A proper discourse about the value of those emotional responses is here. The fact is that they're not very useful for legal purposes and only marginally useful to tell us what an appropriate moral standing should be. Disgust and dislike are everywhere in our personal views already and only a very few of those matters (mis)guide us to declare that an object is morally abhorrent. What it does instead is give us clearer personal choices. Things like: Avoid this, I don't like it, do this, I enjoy it. That's fine for guiding our own personal happiness and achievements. It's practically useless for making public policy choices. And yet we as Americans do it all the time. We ban smoking in restaurants because it disgusts us. We seek to ban rap albums because the lyrics offend us (nevermind their similarity with many classic rock or country songs), or pornography because "think of the children!". We restrict the rights of homosexuals and immigrants because they're "dirty, nasty, noisy people who have different habits and a vile culture", never mind that we have all manner of history with immigrants to show us otherwise and never mind that homosexuals are generally running the same gamut as heterosexuals as far as their personal lives. Some are flamboyant, others private. I've not seen much difference with heterosexuals and their often flippant attitudes toward sex, or with the puritanical streak that some have as well.

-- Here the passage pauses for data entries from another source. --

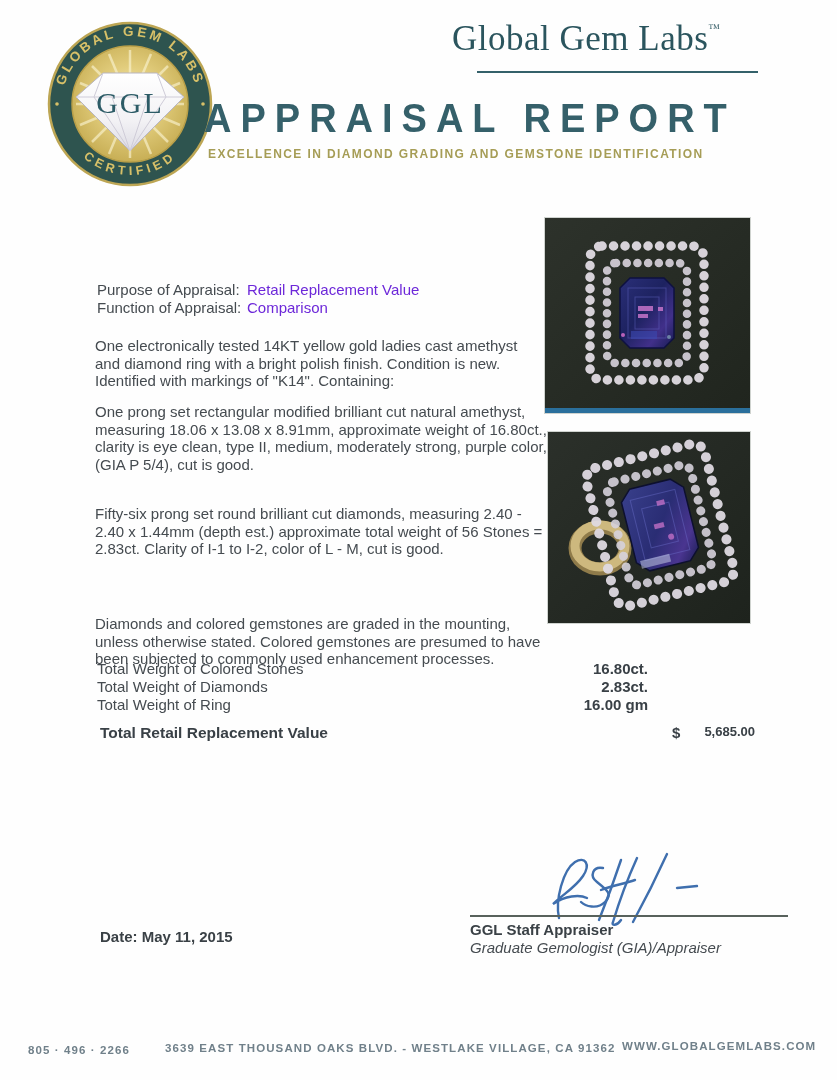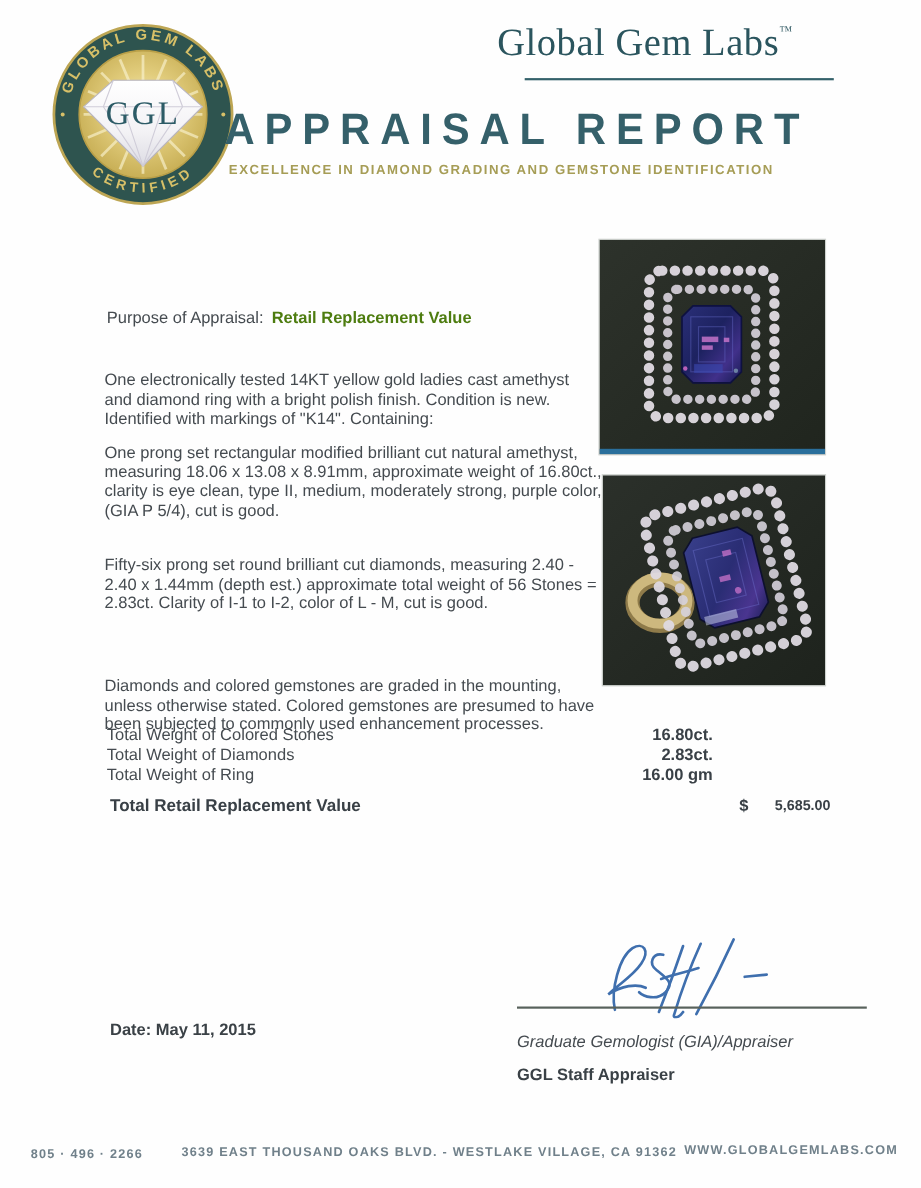"Retail Replacement Value" .kv-value { color: #4d7c0f -> #6d28d9; font-weight: bold -> normal }
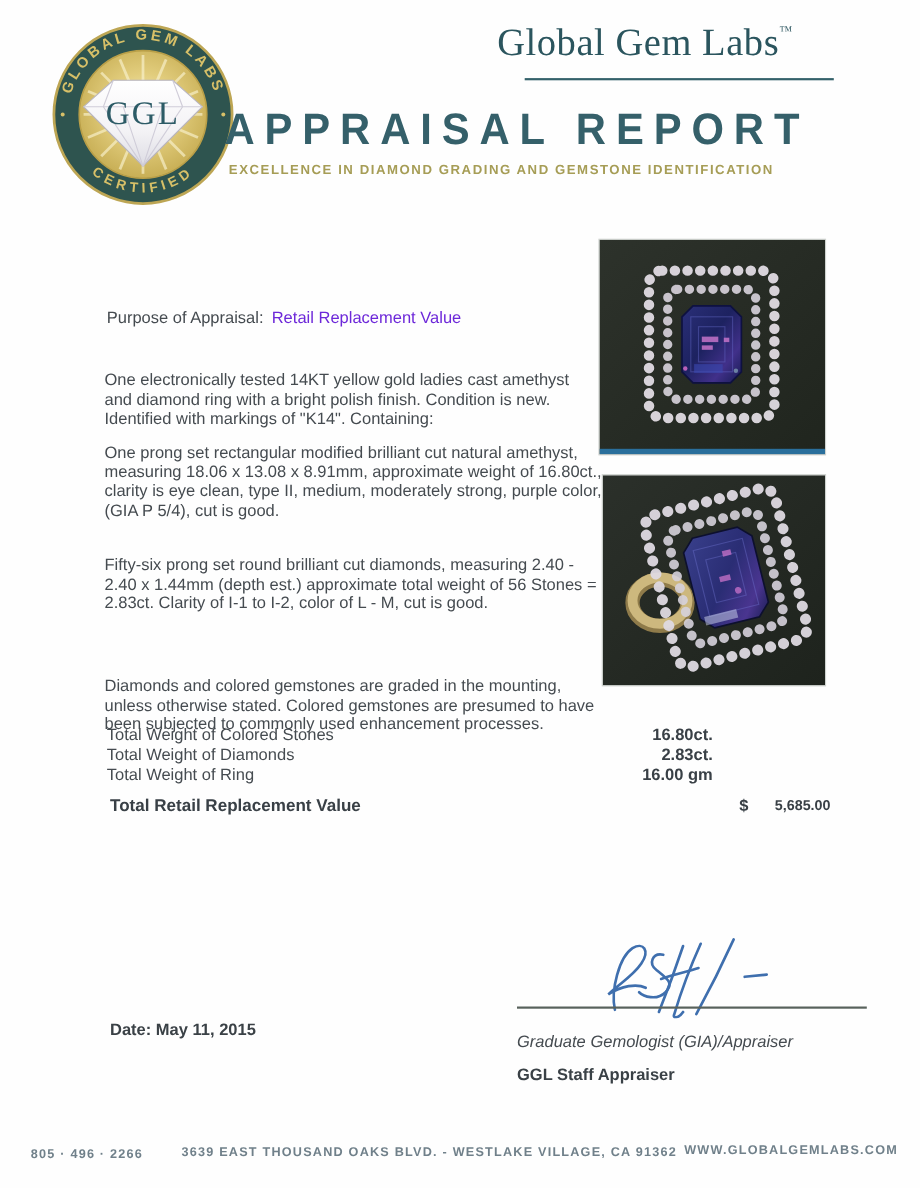"Function of Appraisal:" div.kv-row { html: none -> <div> <span>Function of Appraisal:</span> <span>Comparison</span> </div> }
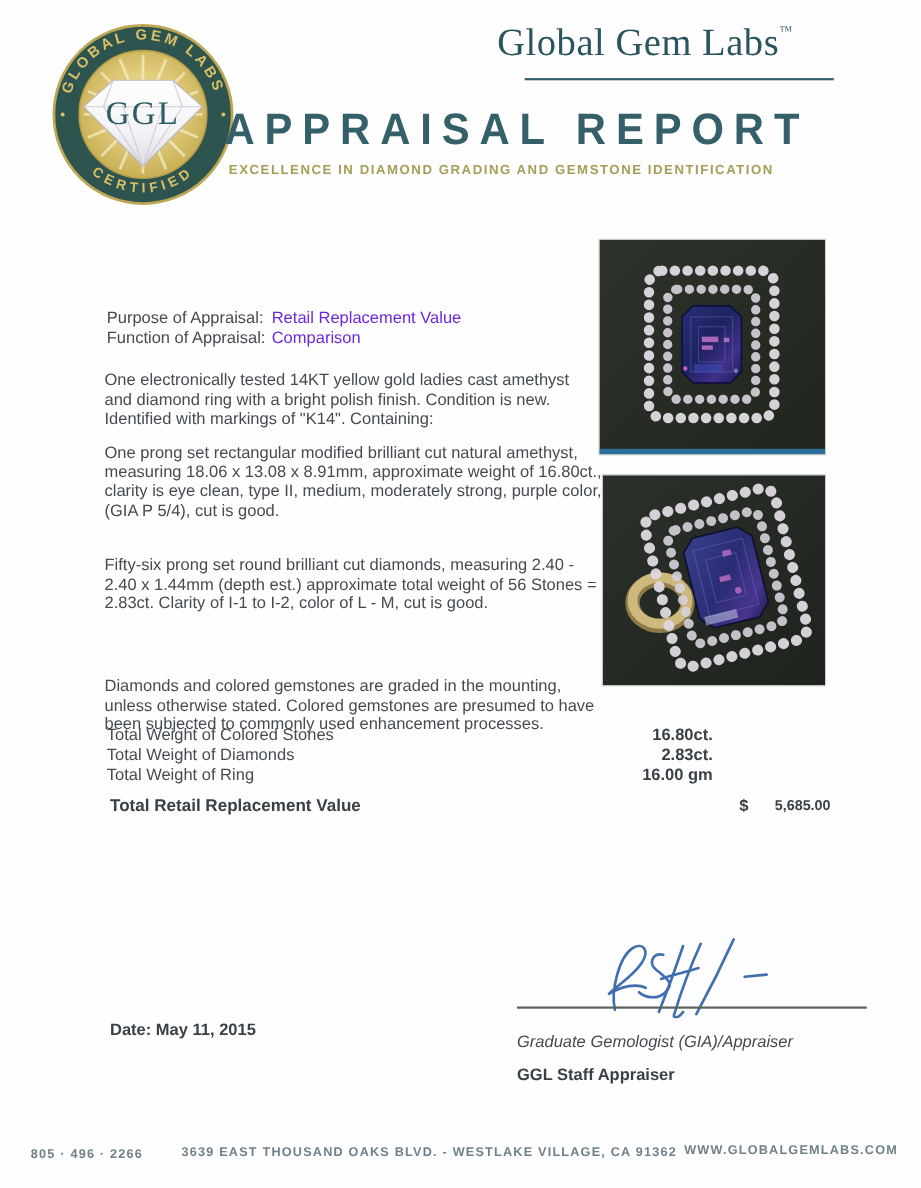"GGL Staff Appraiser" .signer-name { top: 969px -> 921px }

While this is all a "way" to run a country, it's not a very good way because it has high costs. And the drug war is only the most visible, one of the most expensive, and most obviously harmful way we've chosen to symbolically express our disgust at something.

It would be helpful if people began to look at the cost of what they demand. And then they can ask themselves if they still think it's worth it to spend all that treasure to spill blood (mostly of foreigners, 40k and counting in Mexico), use military style police raids to lock away socially harmless people, fund criminal and terrorist organisations, destablise foreign governments, and so on. It is to prohibition itself that we should look to find the moral repugnance that we apparently use to guide our public policy stances. Not the ugly world that it seeks to restrict and prevent, and where instead it extends the gutters of the world and fills them with blood.